Я порывисто выдохнула.
– Не уверена, что меня примут. Думаю, сюда уже выстроилась длиннющая очередь желающих.
– Им сильно повезет, если они заполучат такого жильца, как ты. – Сиа сжала мою руку. – Бери, ладно? Или по крайней мере постарайся. Ради меня. Умоляю.
– Я… – Я действительно хотела. В самом деле. Но Лайам… Это выглядело бы так, словно я бросаю его, предаю. – Мне нужно подумать.
В ее глазах мелькнуло разочарование, но она не сказала ни слова. Только улыбнулась и привлекла к себе, прижалась щекой к щеке.
– О’кей. Не торопись. Подумай. – Сиа обняла меня, и в тот момент – когда мое сердце любило одно, но хотело другое – больше всего я нуждалась именно вот в таком вот утешении.
Домой я возвращалась с таким чувством, будто сошла с ума. Как можно даже думать о том, чтобы уехать из дома Лайама, нашего с ним дома? Я вошла, повесила пальто на крючок с обратной стороны двери и направилась в кухню. Пустую и темную.
Раньше здесь кипела жизнь. Бейсболки Лайама. Брошенная кучкой спортивная форма. Ею пропах весь первый этаж. Он постоянно обещал убрать лишнее, перенести, но так ни разу и не сделал. Делать приходилось мне, и меня это раздражало. Лайам понятия не имел о том, как его вещи оказываются в ящиках комода.
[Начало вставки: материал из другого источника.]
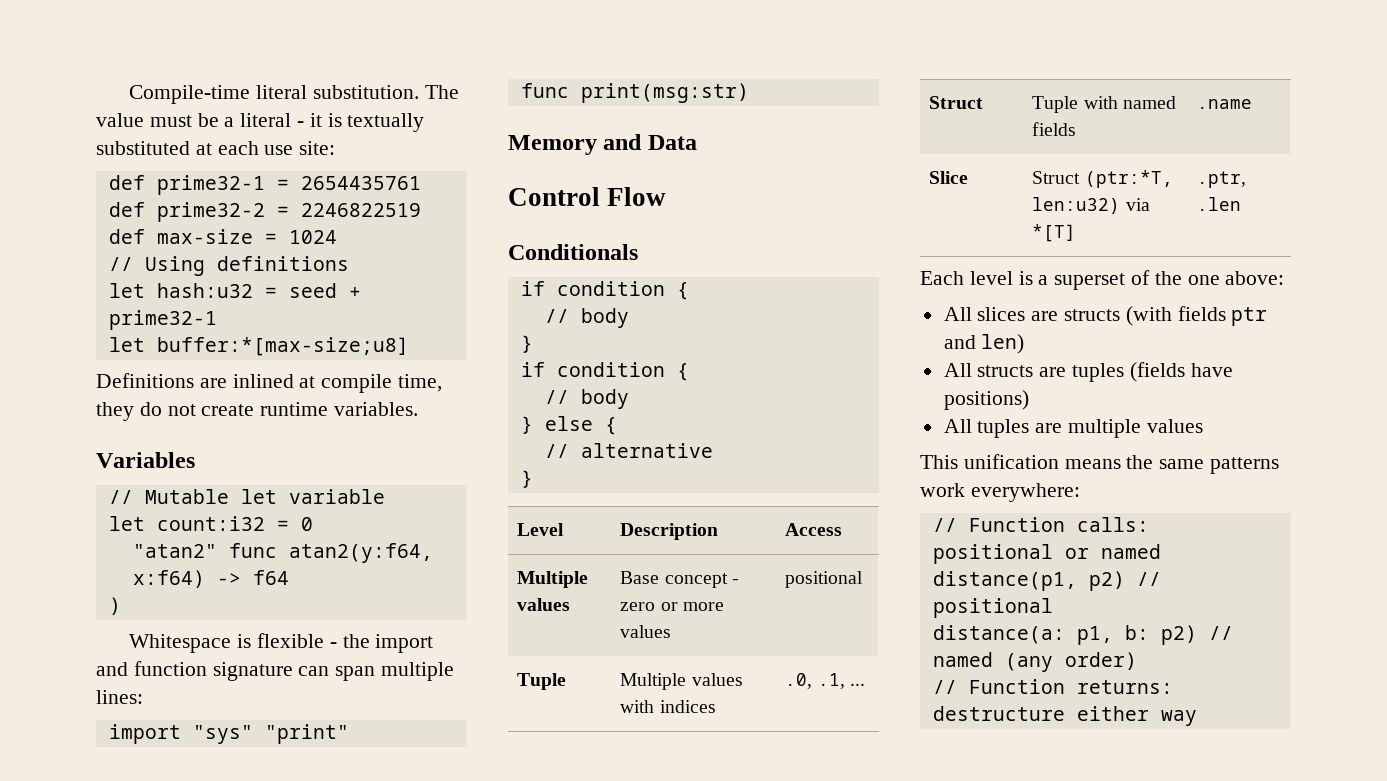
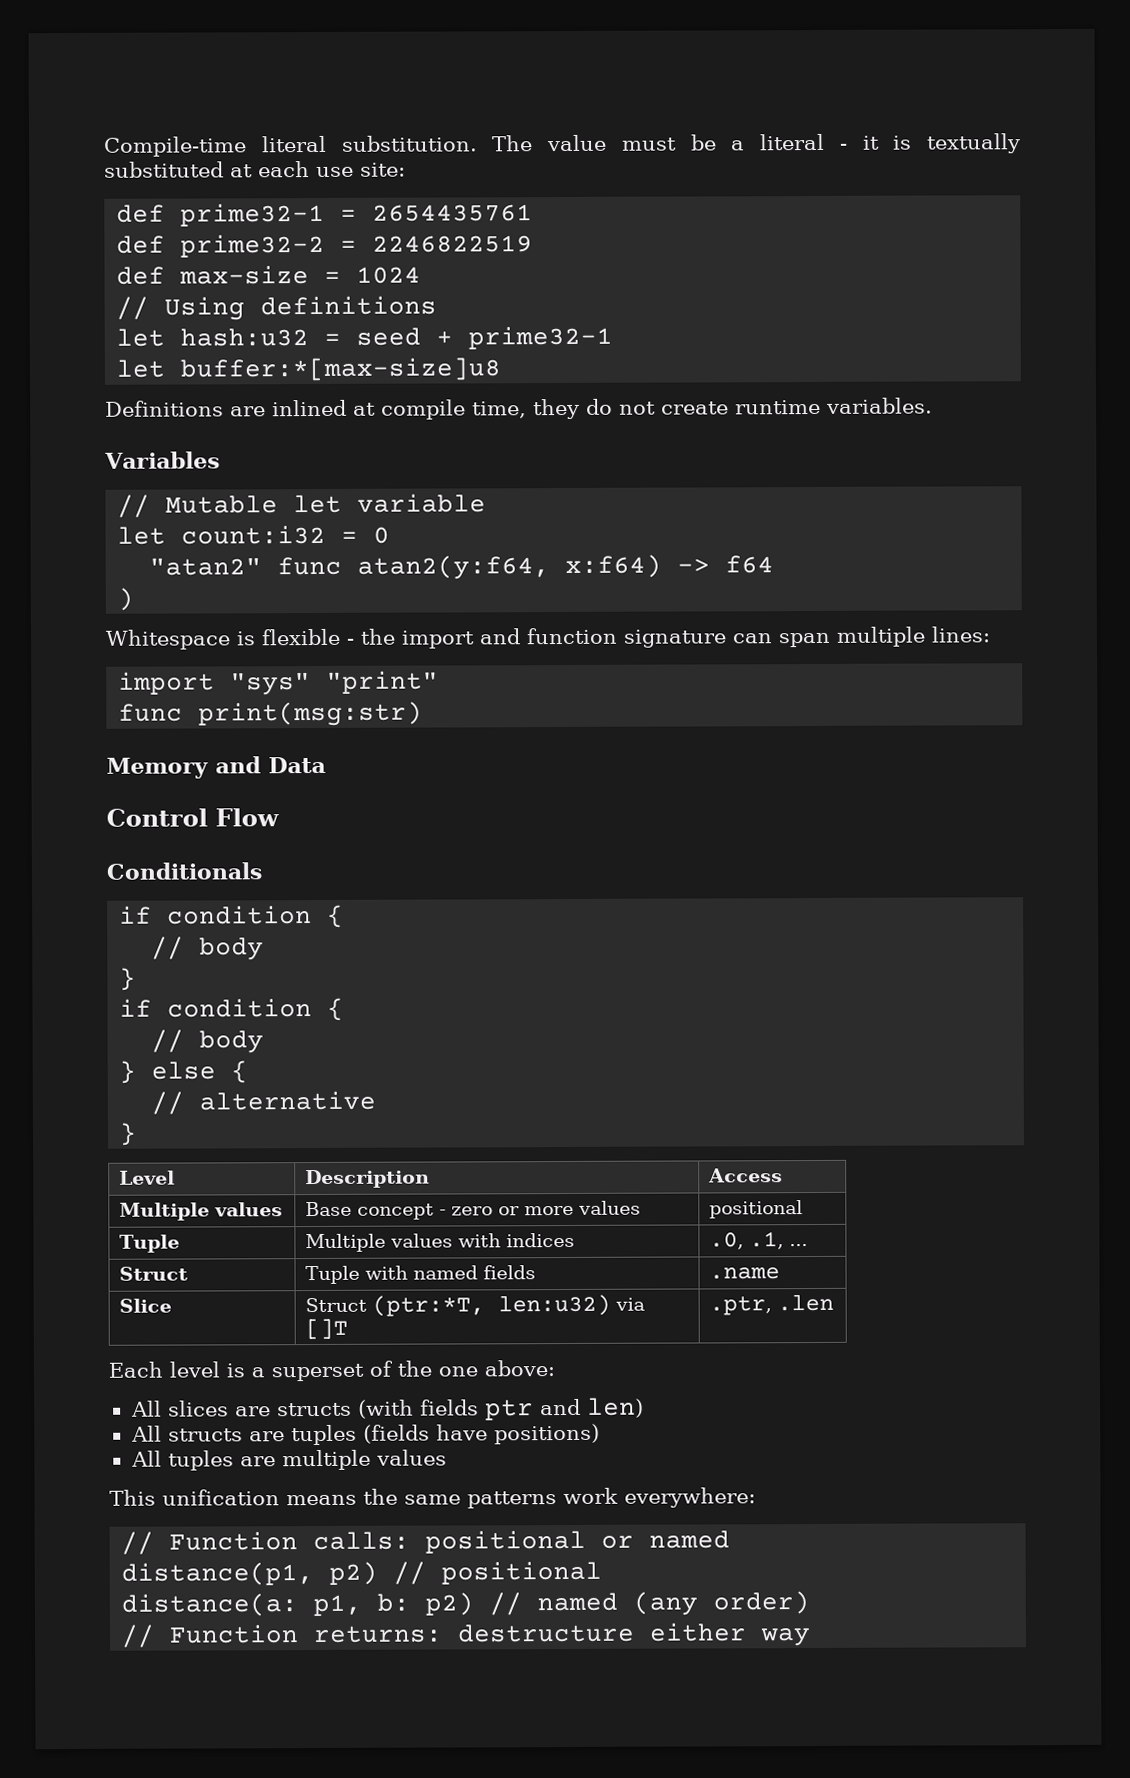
- let buffer:*[max-size;u8]
+ let buffer:*[max-size]u8
- Slice | Struct (ptr:*T, len:u32) via *[T] | .ptr, .len
+ Slice | Struct (ptr:*T, len:u32) via []T | .ptr, .len

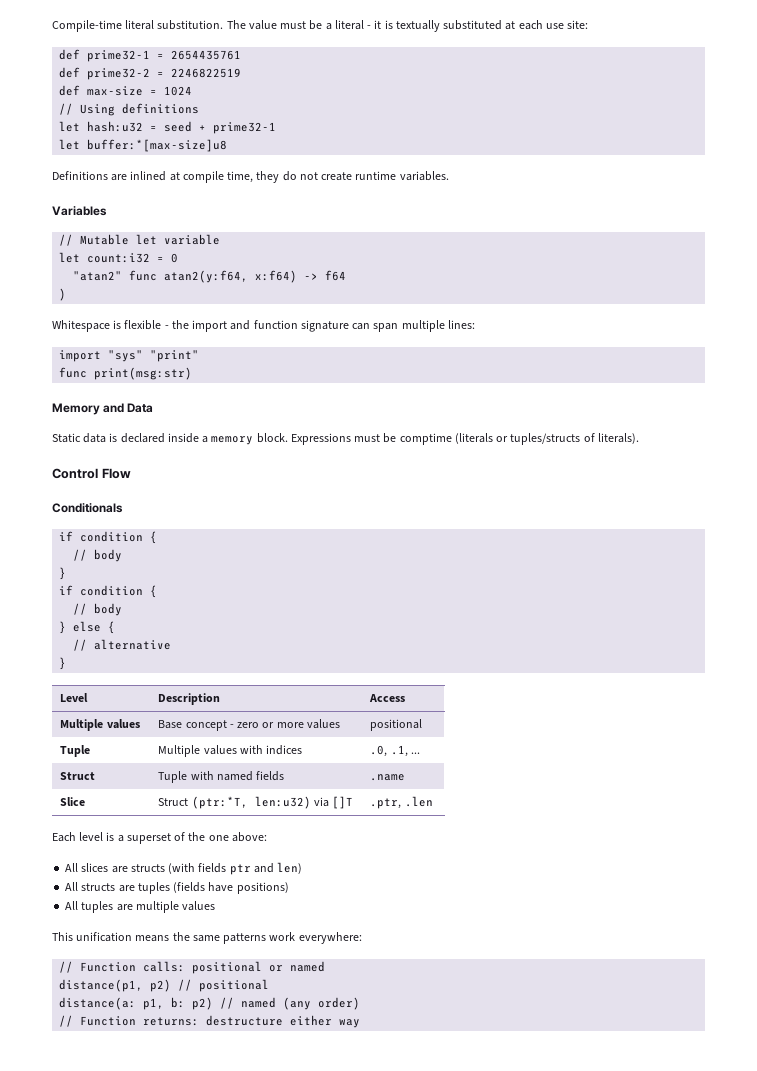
+ Static data is declared inside a memory block. Expressions must be comptime (literals or tuples/structs of literals).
Столько воспоминаний, но половина их надежно упакована и убрана подальше.
Избавиться от всего не хватило духу. Остались фотографии, но только не свадебные. Свадебные я отослала родителям вместе с Фрэнки. После той трагедии я на какое-то время перестала есть, принимать душ, жить. О себе не могла позаботиться, не говоря уже о нашем песике, вот и отправила малыша на ферму – носиться бездумно по травке. По крайней мере так я объяснила это самой себе, в душе надеясь, что там ему будет лучше, что там он будет счастлив. Лайам не был охотником – в отличие от моего отца. Фрэнки умел работать с птицей, и, может быть, там, на ферме, для него все сложилось к лучшему.
Я пробежала взглядом по голому столу и пустым полкам. Открыла холодильник и обнаружила, что там ничего нет, если не считать головки салата-латука, соуса «Рэнч» и двух ломтиков сыра. И еще вина. На дверце стояла открытая и наполовину полная бутылка. Я совершенно не помнила, когда ее открывала.
Первый месяц после смерти Лайама Сиа бывала здесь каждый день. В следующем месяце она приходила уже через день, а еще через месяц – через два, на третий. Через полгода подруга не выдержала. Думаю, здесь все ее угнетало. Сиа никогда этого не говорила, и я так толком и не поняла, что или кто, дом или я, вгоняет ее в депрессию, но находиться здесь она не хотела и не могла.